Problem statement: Line tally for the word "approach": count the lines below that contain it and reply with the number alone.
#### Records to use
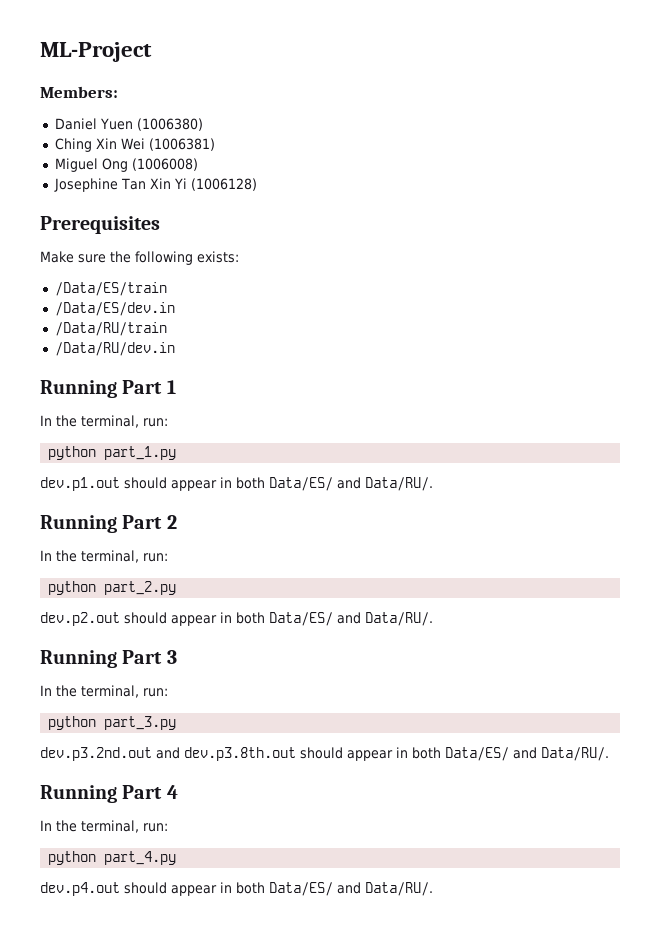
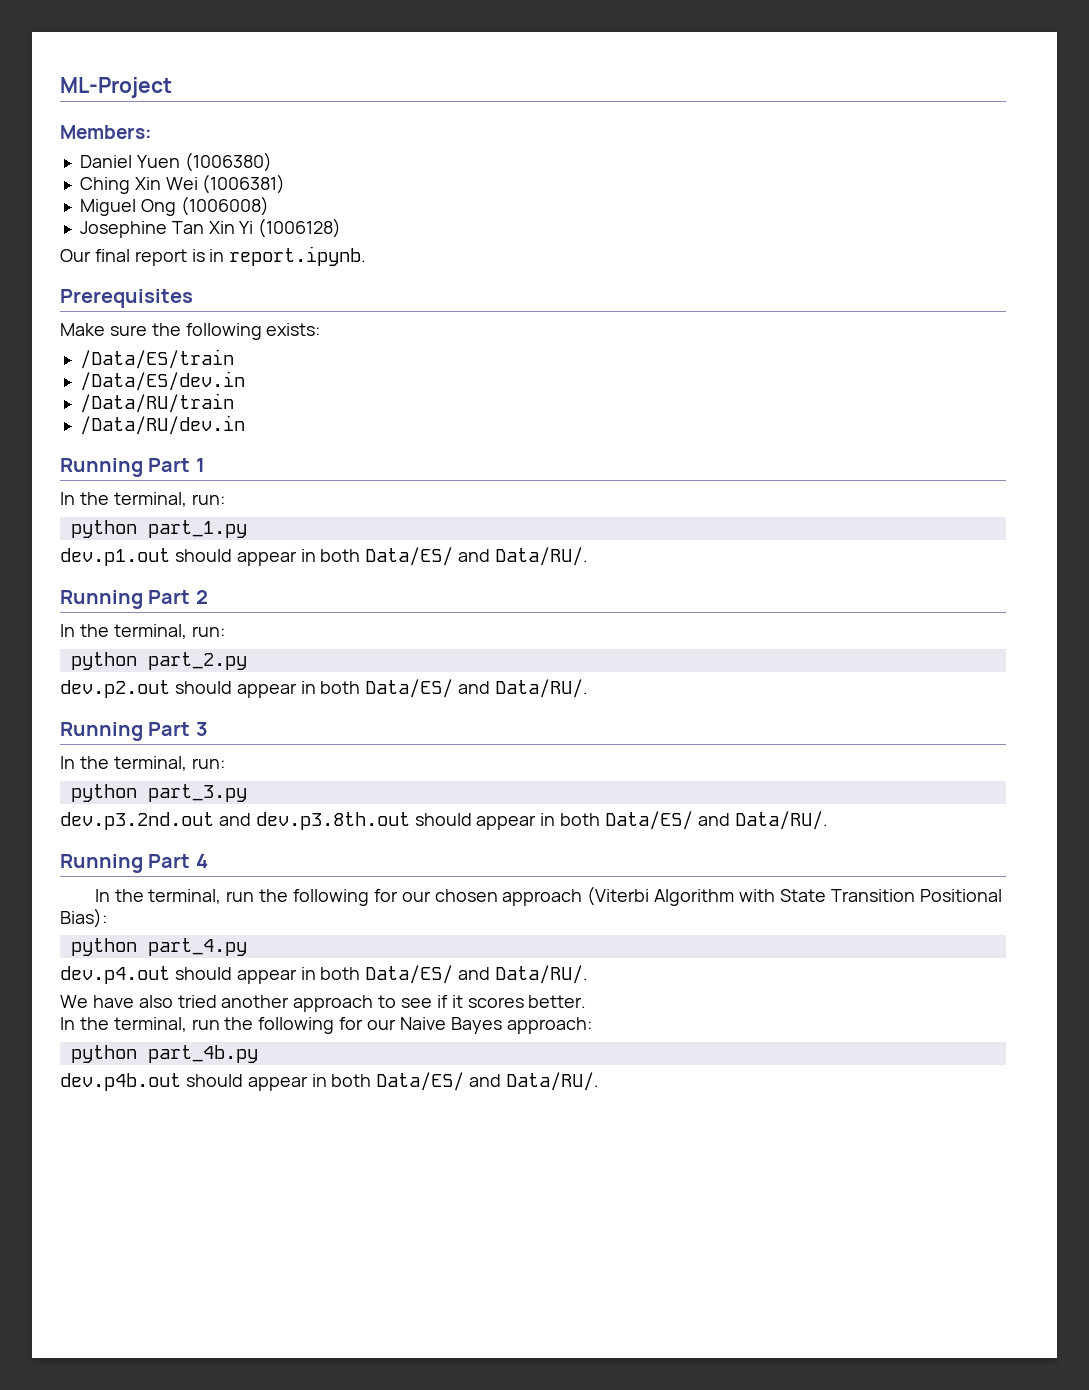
+ Our final report is in report.ipynb.
  Running Part 4
- In the terminal, run:
+ In the terminal, run the following for our chosen approach (Viterbi Algorithm with State Transition Positional Bias):
+ We have also tried another approach to see if it scores better.
+ In the terminal, run the following for our Naive Bayes approach:
+ python part_4b.py
+ dev.p4b.out should appear in both Data/ES/ and Data/RU/.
########
Completed exercise: 3